(Exercise) All lines of the material that contain "parents" must be copied out.
=== Section Start ===
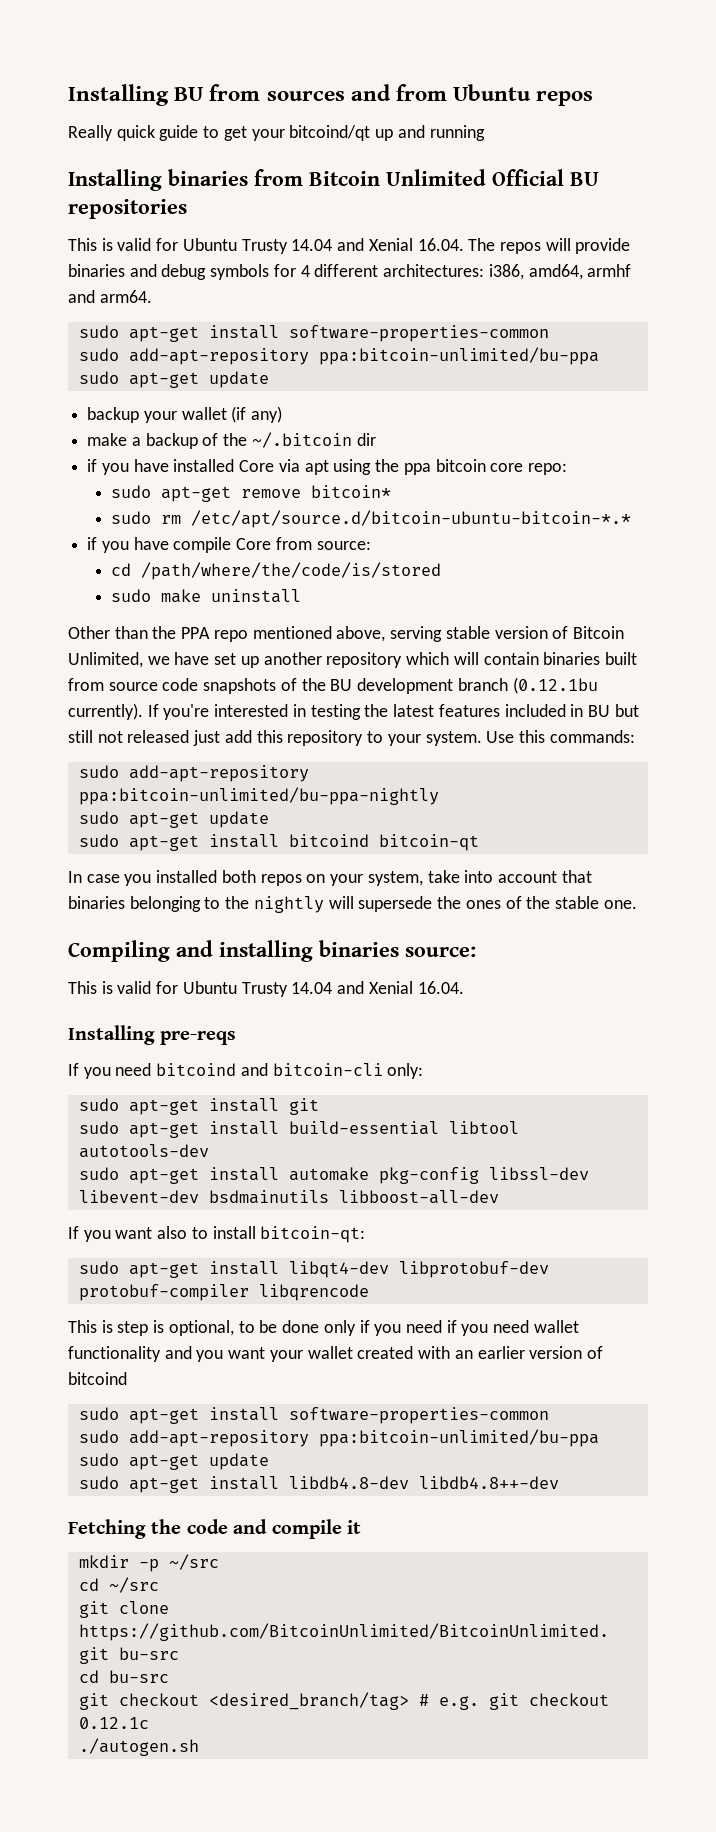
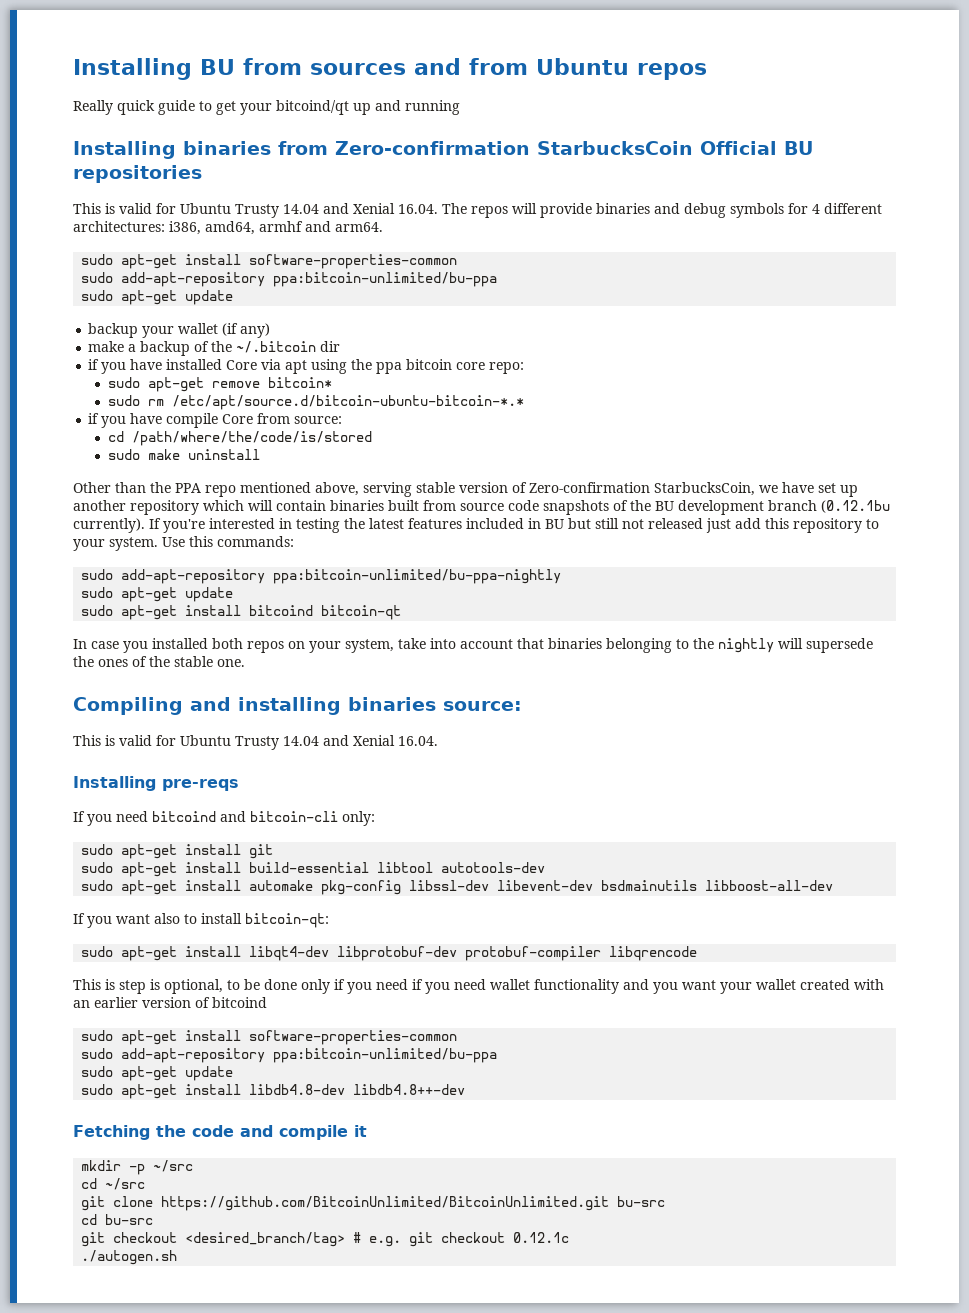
[309,169,486,186] Bitcoin Unlimited -> [335,141,693,155] Zero-confirmation StarbucksCoin
[572,626,624,639] [68,652,143,668] Bitcoin Unlimited, -> [529,482,755,496] Zero-confirmation StarbucksCoin,

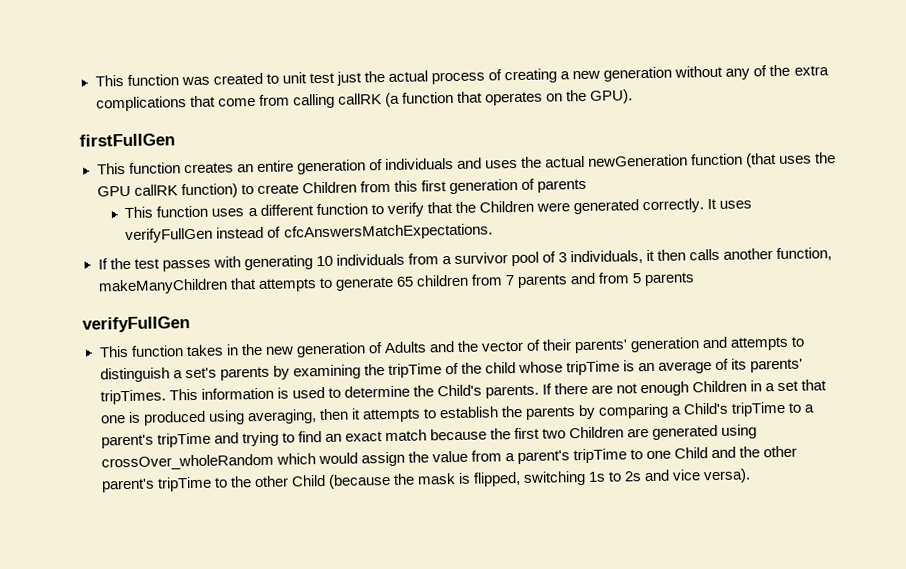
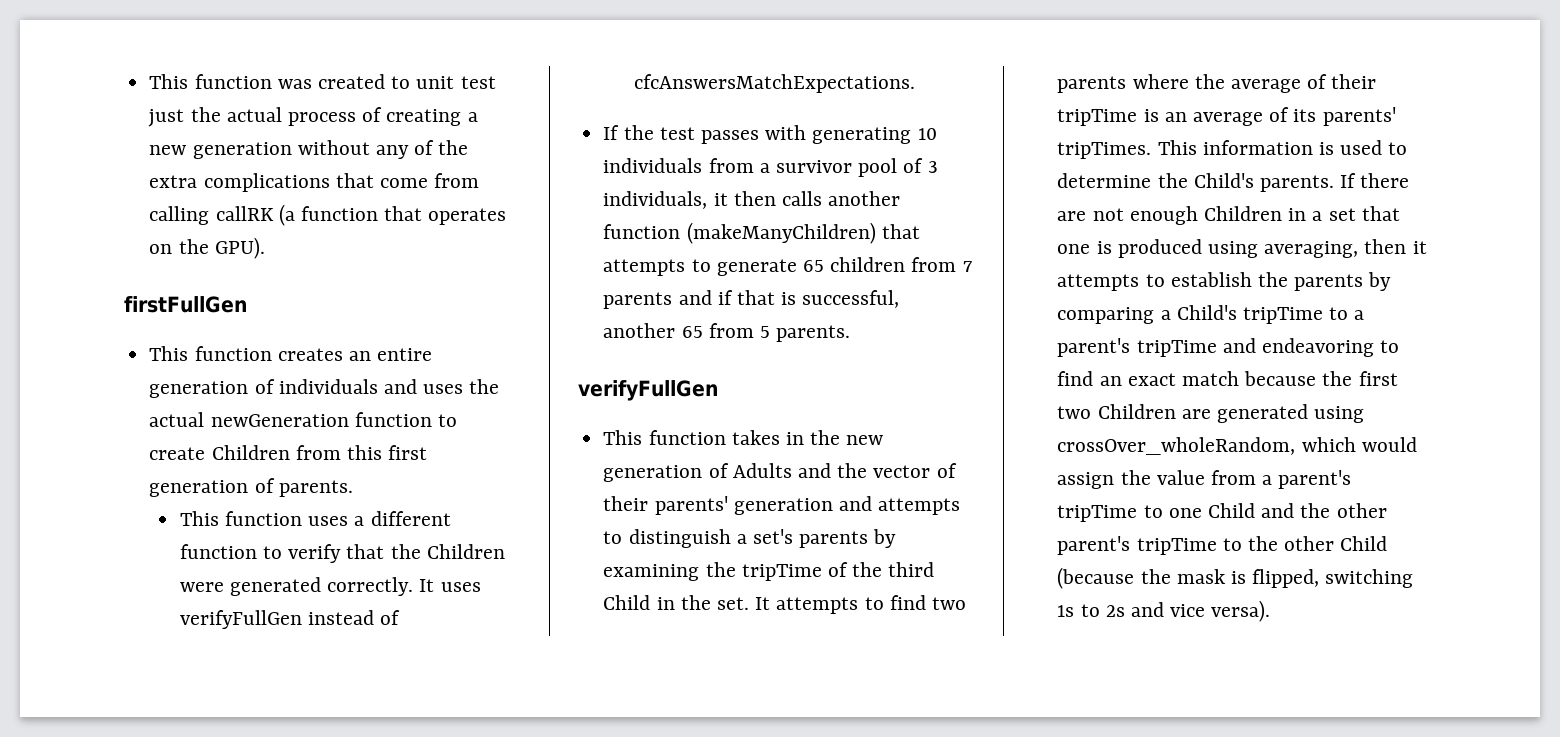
[746,152,837,168] [96,183,238,199] (that uses the GPU callRK function) -> (432, 419) none
[537,178,588,193] parents -> [278,480,353,497] parents.
[776,247,833,262] [97,278,228,295] function, makeManyChildren -> [603,222,876,244] function (makeManyChildren)
(597, 278) none -> [717,290,900,308] [603,323,703,338] if that is successful, another 65
[644,272,696,287] parents -> [776,325,851,342] parents.
[485,361,564,374] child whose -> [888,562,935,577] [603,595,966,614] [1057,74,1377,93] third Child in the set. It attempts to find two parents where the average of their
[241,431,279,447] trying -> [1261,338,1374,357] endeavoring
[100,453,274,471] crossOver_wholeRandom -> [1057,437,1296,455] crossOver_wholeRandom,

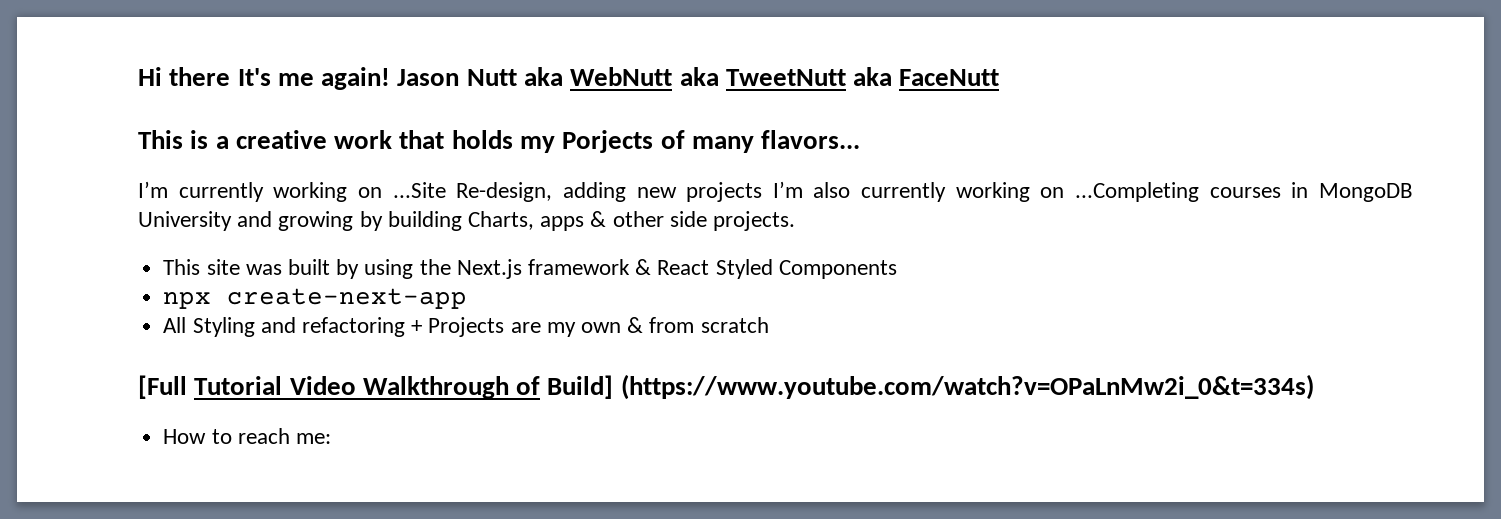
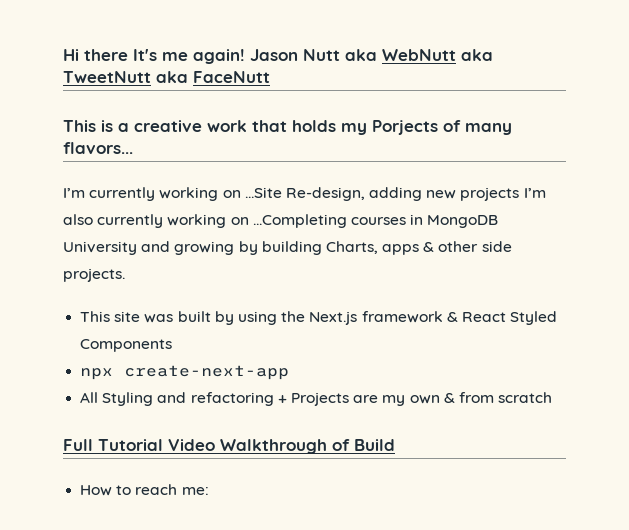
[138,375,187,399] [Full -> [63,439,93,451] Full
[547,374,1314,400] Build] (https://www.youtube.com/watch?v=OPaLnMw2i_0&t=334s) -> [354,439,395,451] Build

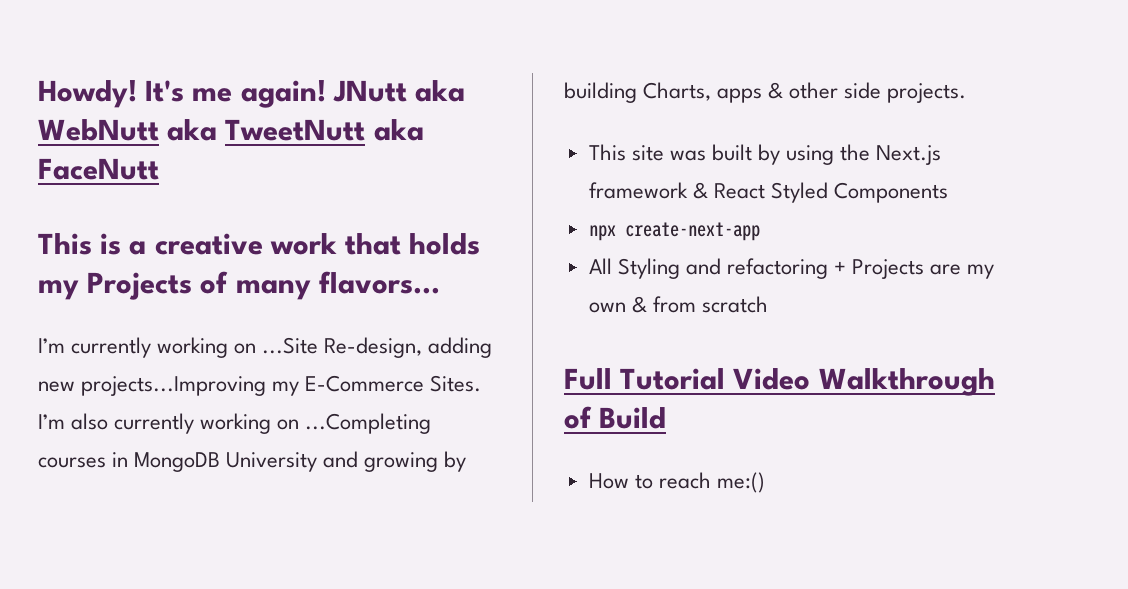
[63,49,128,61] Hi there -> [38,80,137,108] Howdy!
[250,49,340,61] Jason Nutt -> [332,80,407,102] JNutt
[372,120,438,135] Porjects -> [87,272,193,300] Projects
[460,187,520,201] projects -> [81,375,482,396] projects...Improving my E-Commerce Sites.
[181,487,209,495] me: -> [716,472,765,493] me:()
=== Section End ===
(Expected output)
[537,178,588,193] parents -> [278,480,353,497] parents.
[644,272,696,287] parents -> [776,325,851,342] parents.
[485,361,564,374] child whose -> [888,562,935,577] [603,595,966,614] [1057,74,1377,93] third Child in the set. It attempts to find two parents where the average of their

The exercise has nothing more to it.